EXERCISE. Only the text is wanted; write out each record below exactly and exclude all pictures.

** Opening WORKING DATA block **

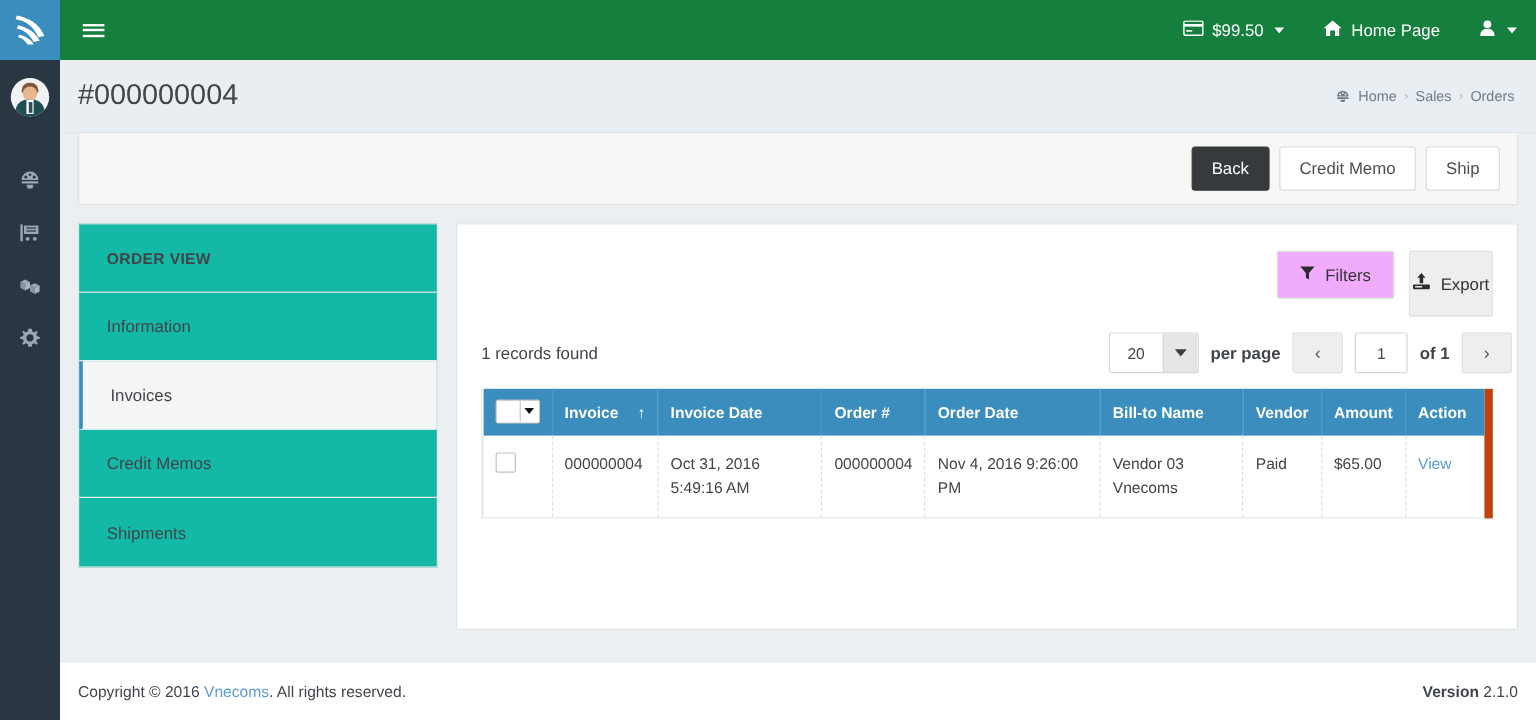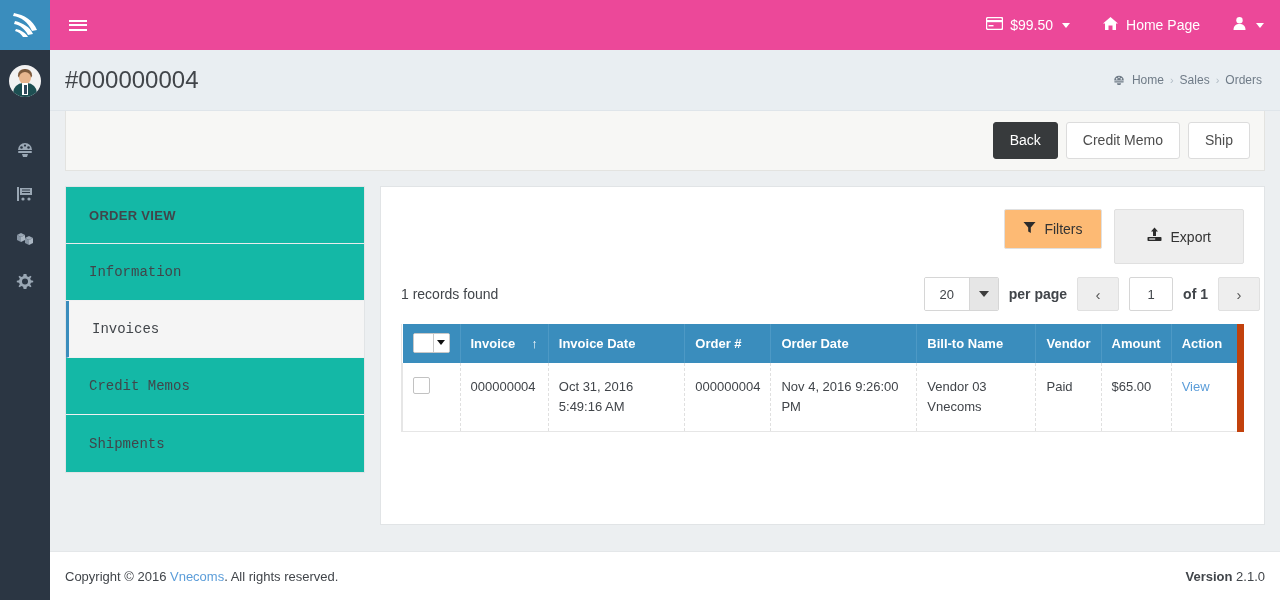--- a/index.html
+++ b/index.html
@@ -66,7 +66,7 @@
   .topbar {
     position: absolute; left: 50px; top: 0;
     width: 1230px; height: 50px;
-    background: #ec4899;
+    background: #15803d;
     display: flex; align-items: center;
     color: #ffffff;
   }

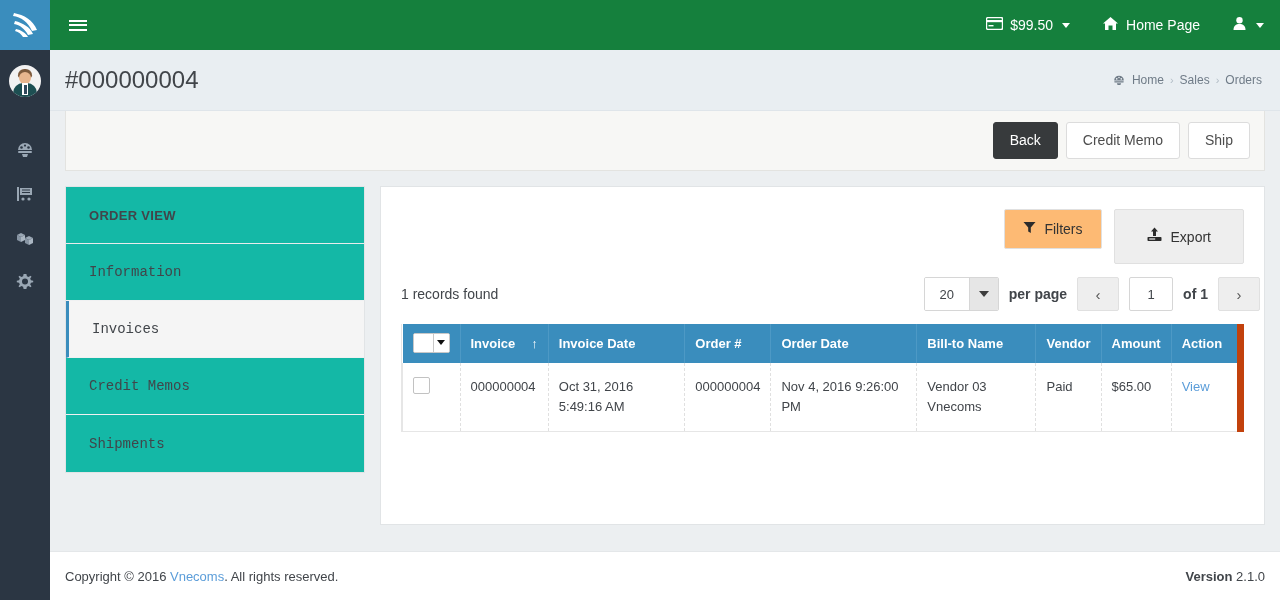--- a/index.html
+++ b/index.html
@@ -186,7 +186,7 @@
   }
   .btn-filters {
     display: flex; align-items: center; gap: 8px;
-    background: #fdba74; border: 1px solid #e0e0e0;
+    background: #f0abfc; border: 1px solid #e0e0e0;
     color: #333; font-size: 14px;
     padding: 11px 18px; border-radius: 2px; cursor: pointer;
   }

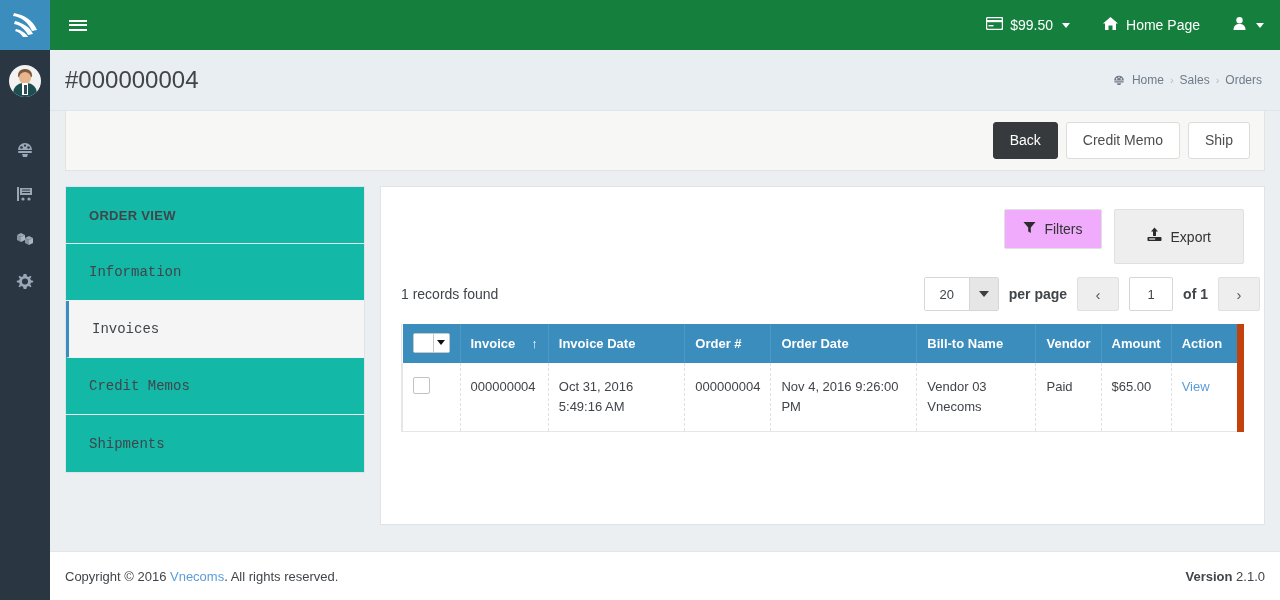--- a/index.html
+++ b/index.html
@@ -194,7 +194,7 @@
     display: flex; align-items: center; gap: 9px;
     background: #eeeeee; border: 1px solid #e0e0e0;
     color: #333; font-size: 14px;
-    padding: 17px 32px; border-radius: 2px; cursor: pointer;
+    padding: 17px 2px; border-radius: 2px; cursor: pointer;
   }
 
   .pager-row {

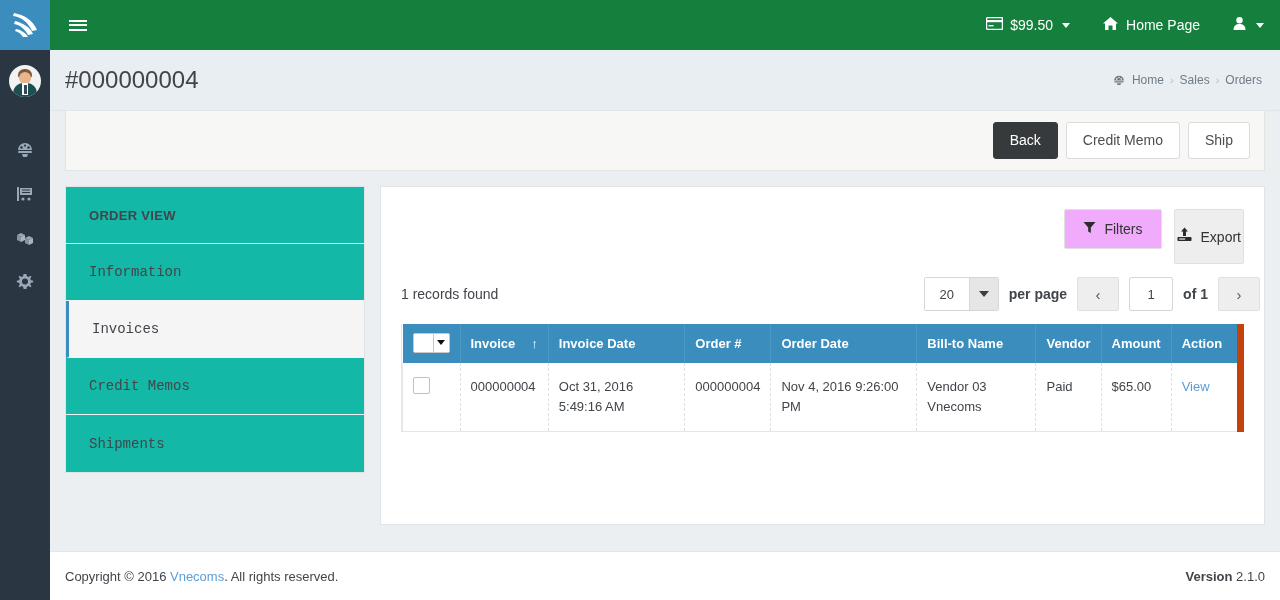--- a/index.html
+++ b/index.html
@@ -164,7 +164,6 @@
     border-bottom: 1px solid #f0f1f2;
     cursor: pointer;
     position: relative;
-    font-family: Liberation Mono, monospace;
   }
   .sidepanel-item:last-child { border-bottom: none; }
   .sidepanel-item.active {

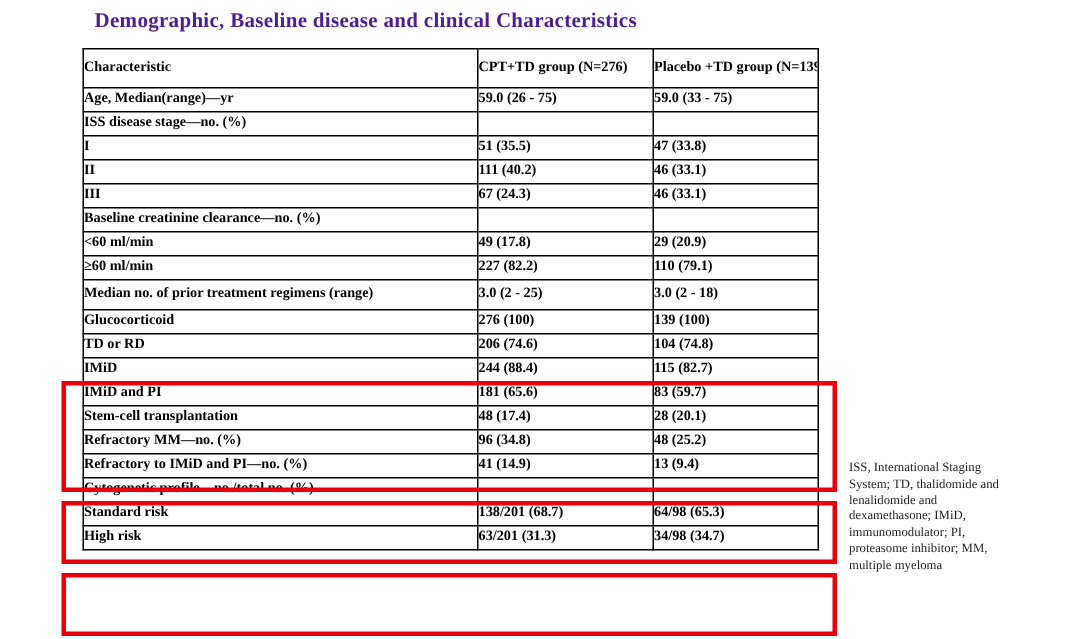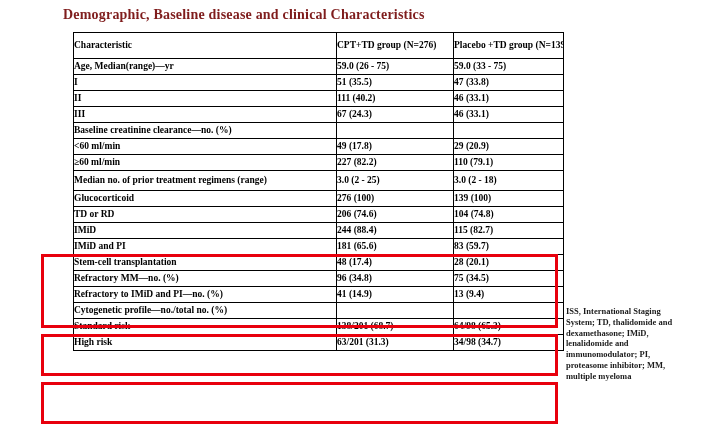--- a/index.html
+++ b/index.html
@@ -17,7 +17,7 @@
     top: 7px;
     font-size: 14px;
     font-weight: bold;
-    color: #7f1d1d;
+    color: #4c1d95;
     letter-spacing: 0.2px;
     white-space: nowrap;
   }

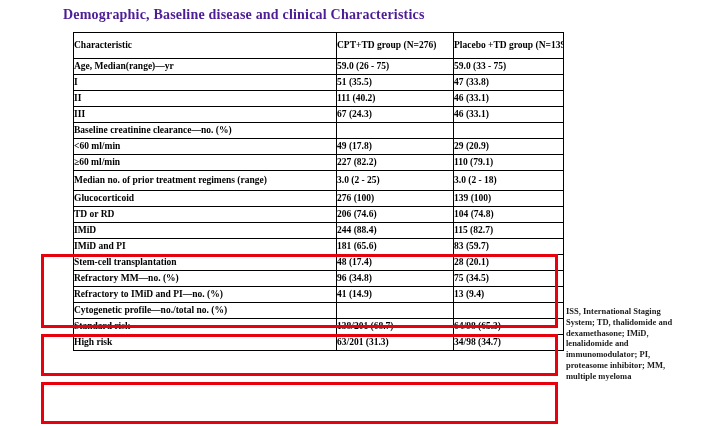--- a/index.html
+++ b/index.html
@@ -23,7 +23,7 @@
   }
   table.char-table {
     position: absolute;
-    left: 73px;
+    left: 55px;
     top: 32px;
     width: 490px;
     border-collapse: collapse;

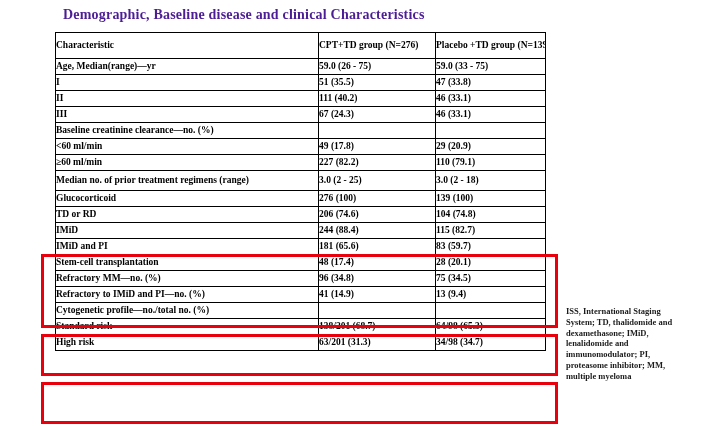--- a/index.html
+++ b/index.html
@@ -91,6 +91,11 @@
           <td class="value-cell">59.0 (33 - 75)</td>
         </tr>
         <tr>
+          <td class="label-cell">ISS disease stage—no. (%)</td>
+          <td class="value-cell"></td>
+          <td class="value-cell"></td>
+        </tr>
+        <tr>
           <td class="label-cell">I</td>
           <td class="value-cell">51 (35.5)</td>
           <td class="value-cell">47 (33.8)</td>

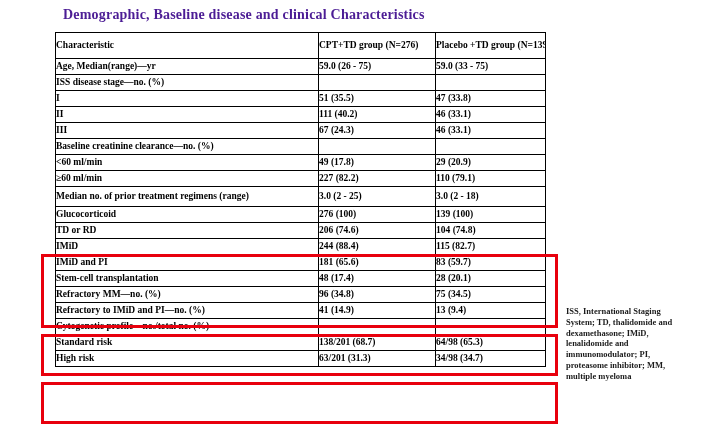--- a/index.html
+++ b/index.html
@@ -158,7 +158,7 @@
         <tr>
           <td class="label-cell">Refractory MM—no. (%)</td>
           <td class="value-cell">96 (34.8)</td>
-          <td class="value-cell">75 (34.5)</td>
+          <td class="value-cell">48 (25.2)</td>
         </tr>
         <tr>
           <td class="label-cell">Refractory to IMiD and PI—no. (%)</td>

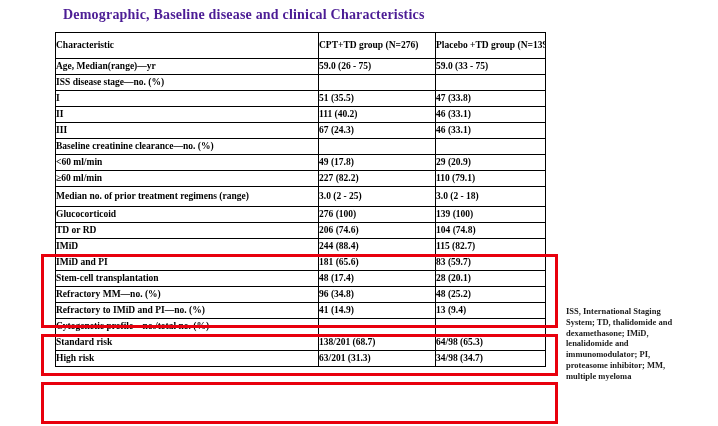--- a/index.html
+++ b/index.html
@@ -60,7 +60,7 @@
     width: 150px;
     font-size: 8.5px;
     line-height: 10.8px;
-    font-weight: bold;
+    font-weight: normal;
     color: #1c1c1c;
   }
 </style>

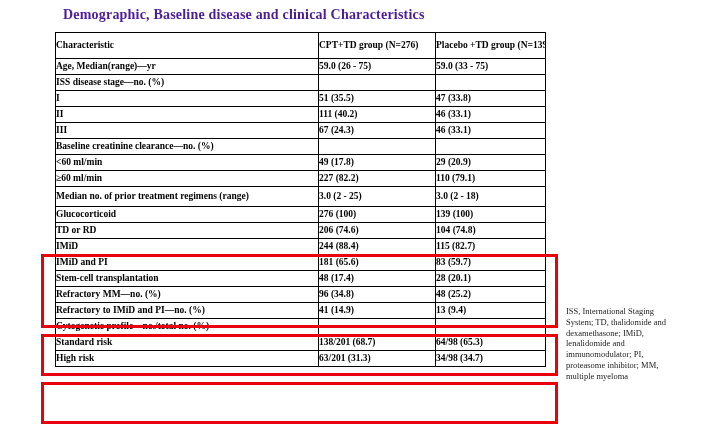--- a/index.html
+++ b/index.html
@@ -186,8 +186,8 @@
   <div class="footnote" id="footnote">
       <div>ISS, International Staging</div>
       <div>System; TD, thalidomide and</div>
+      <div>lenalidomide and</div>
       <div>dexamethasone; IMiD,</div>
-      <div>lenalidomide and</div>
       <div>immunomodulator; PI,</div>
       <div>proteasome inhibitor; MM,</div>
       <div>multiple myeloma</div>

** Closing WORKING DATA block **

YOUR SOLUTION.
--- a/index.html
+++ b/index.html
@@ -66,7 +66,7 @@
   .topbar {
     position: absolute; left: 50px; top: 0;
     width: 1230px; height: 50px;
-    background: #ec4899;
+    background: #15803d;
     display: flex; align-items: center;
     color: #ffffff;
   }

--- a/index.html
+++ b/index.html
@@ -186,7 +186,7 @@
   }
   .btn-filters {
     display: flex; align-items: center; gap: 8px;
-    background: #fdba74; border: 1px solid #e0e0e0;
+    background: #f0abfc; border: 1px solid #e0e0e0;
     color: #333; font-size: 14px;
     padding: 11px 18px; border-radius: 2px; cursor: pointer;
   }

--- a/index.html
+++ b/index.html
@@ -194,7 +194,7 @@
     display: flex; align-items: center; gap: 9px;
     background: #eeeeee; border: 1px solid #e0e0e0;
     color: #333; font-size: 14px;
-    padding: 17px 32px; border-radius: 2px; cursor: pointer;
+    padding: 17px 2px; border-radius: 2px; cursor: pointer;
   }
 
   .pager-row {

--- a/index.html
+++ b/index.html
@@ -164,7 +164,6 @@
     border-bottom: 1px solid #f0f1f2;
     cursor: pointer;
     position: relative;
-    font-family: Liberation Mono, monospace;
   }
   .sidepanel-item:last-child { border-bottom: none; }
   .sidepanel-item.active {

--- a/index.html
+++ b/index.html
@@ -17,7 +17,7 @@
     top: 7px;
     font-size: 14px;
     font-weight: bold;
-    color: #7f1d1d;
+    color: #4c1d95;
     letter-spacing: 0.2px;
     white-space: nowrap;
   }

--- a/index.html
+++ b/index.html
@@ -23,7 +23,7 @@
   }
   table.char-table {
     position: absolute;
-    left: 73px;
+    left: 55px;
     top: 32px;
     width: 490px;
     border-collapse: collapse;

--- a/index.html
+++ b/index.html
@@ -91,6 +91,11 @@
           <td class="value-cell">59.0 (33 - 75)</td>
         </tr>
         <tr>
+          <td class="label-cell">ISS disease stage—no. (%)</td>
+          <td class="value-cell"></td>
+          <td class="value-cell"></td>
+        </tr>
+        <tr>
           <td class="label-cell">I</td>
           <td class="value-cell">51 (35.5)</td>
           <td class="value-cell">47 (33.8)</td>

--- a/index.html
+++ b/index.html
@@ -158,7 +158,7 @@
         <tr>
           <td class="label-cell">Refractory MM—no. (%)</td>
           <td class="value-cell">96 (34.8)</td>
-          <td class="value-cell">75 (34.5)</td>
+          <td class="value-cell">48 (25.2)</td>
         </tr>
         <tr>
           <td class="label-cell">Refractory to IMiD and PI—no. (%)</td>

--- a/index.html
+++ b/index.html
@@ -60,7 +60,7 @@
     width: 150px;
     font-size: 8.5px;
     line-height: 10.8px;
-    font-weight: bold;
+    font-weight: normal;
     color: #1c1c1c;
   }
 </style>

--- a/index.html
+++ b/index.html
@@ -186,8 +186,8 @@
   <div class="footnote" id="footnote">
       <div>ISS, International Staging</div>
       <div>System; TD, thalidomide and</div>
+      <div>lenalidomide and</div>
       <div>dexamethasone; IMiD,</div>
-      <div>lenalidomide and</div>
       <div>immunomodulator; PI,</div>
       <div>proteasome inhibitor; MM,</div>
       <div>multiple myeloma</div>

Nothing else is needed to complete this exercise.